§ What you need to do: For this exercise, write out the full listing that follows exactly and skip its pictures.
___ Study material
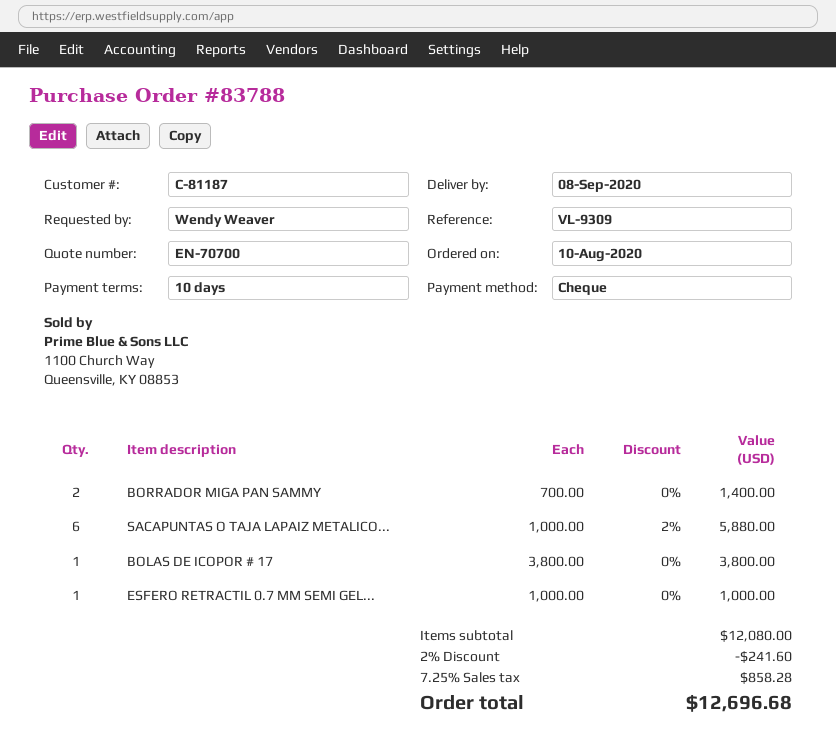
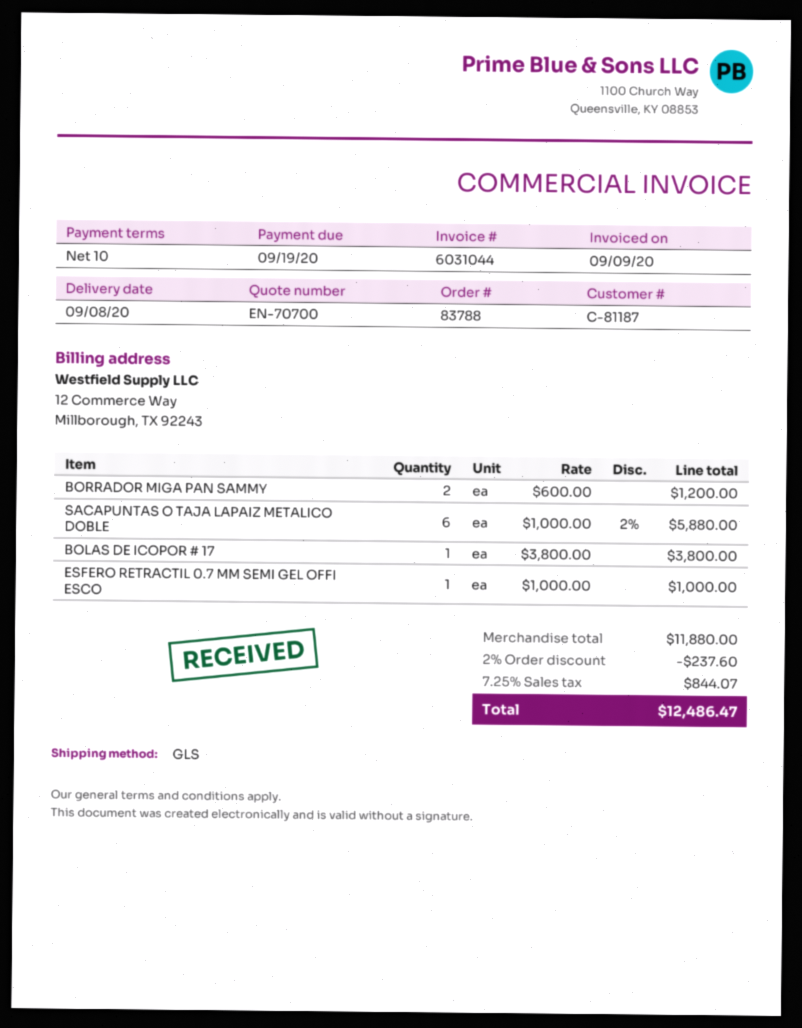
BORRADOR MIGA PAN SAMMY: 2 x 700.00 = 1400.00 -> 2 x 600.00 = 1200.00
subtotal: 12080.00 -> 11880.00
discount: 2% = 241.60 -> 2% = 237.60
tax: 7.25% = 858.28 -> 7.25% = 844.07
total: 12696.68 -> 12486.47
______
§ Solution to this exercise:
BORRADOR MIGA PAN SAMMY: 2 x 700.00 = 1400.00 -> 2 x 600.00 = 1200.00
subtotal: 12080.00 -> 11880.00
discount: 2% = 241.60 -> 2% = 237.60
tax: 7.25% = 858.28 -> 7.25% = 844.07
total: 12696.68 -> 12486.47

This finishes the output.